If you use that playbook then you'll find it harder and harder to make sales, bring on clients or hit targets. Eventually, you'll be in serious trouble.
This guide explains with no punches pulled, exactly what you need to have in place in order to repeatedly sell your service for decent prices.
Failure to do at least a significant portion of these and you're basically asking for trouble. I'm not a fan of massive lead-ins with posts so let's do this.
Ignoring Facebook and using it only for personal use at this point is simply naive. You are going to be looked up and if you don't have anything about your business and work on there then it'll look like you're not super serious about your business.
It's not right, but it is true. Now, there's a balance to this. You don't want to come across like those girls selling Juice Plus or some nonsense like this. A nice balance of work stuff and personal stuff is the key to sales success.

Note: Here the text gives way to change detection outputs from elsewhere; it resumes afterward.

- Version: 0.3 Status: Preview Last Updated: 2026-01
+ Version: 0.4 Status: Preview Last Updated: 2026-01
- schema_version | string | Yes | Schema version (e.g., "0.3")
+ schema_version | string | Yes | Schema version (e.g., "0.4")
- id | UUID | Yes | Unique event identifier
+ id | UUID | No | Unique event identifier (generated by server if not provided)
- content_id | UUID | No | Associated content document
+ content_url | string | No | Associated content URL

It's hard because they are emotionally charged subjects but in this ever-divisive world, stay away from political subjects. Yes, it's fun to jump in and bash Trump or say how stupid Brexit is, but what if someone you're hoping to do business with doesn't think Trump is that bad or genuinely thinks the UK is better outside the EU?

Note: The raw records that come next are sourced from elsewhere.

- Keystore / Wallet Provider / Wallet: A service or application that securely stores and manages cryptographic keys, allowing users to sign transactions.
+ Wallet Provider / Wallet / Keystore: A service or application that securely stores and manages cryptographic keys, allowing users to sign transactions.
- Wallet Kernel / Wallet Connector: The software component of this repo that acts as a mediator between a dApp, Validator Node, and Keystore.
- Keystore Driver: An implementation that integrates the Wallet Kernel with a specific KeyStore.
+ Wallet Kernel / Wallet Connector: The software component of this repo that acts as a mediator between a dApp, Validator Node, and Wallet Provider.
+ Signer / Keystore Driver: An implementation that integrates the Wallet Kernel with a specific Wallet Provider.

You've just significantly reduced your chances of working with that person. I'm not saying it's right, but it is true. Find a nice balance of sharing work success, results you've helped people get, helpful posts along with a healthy amount of normal Facebook stuff.
Keep consistent, stay away from politics and negativity.
Deals take longer to close these days so if you pursue a playbook that hopes you can close a sale in 30 days and it's going to take more like 90 or 120 then you're going to blow your load too soon.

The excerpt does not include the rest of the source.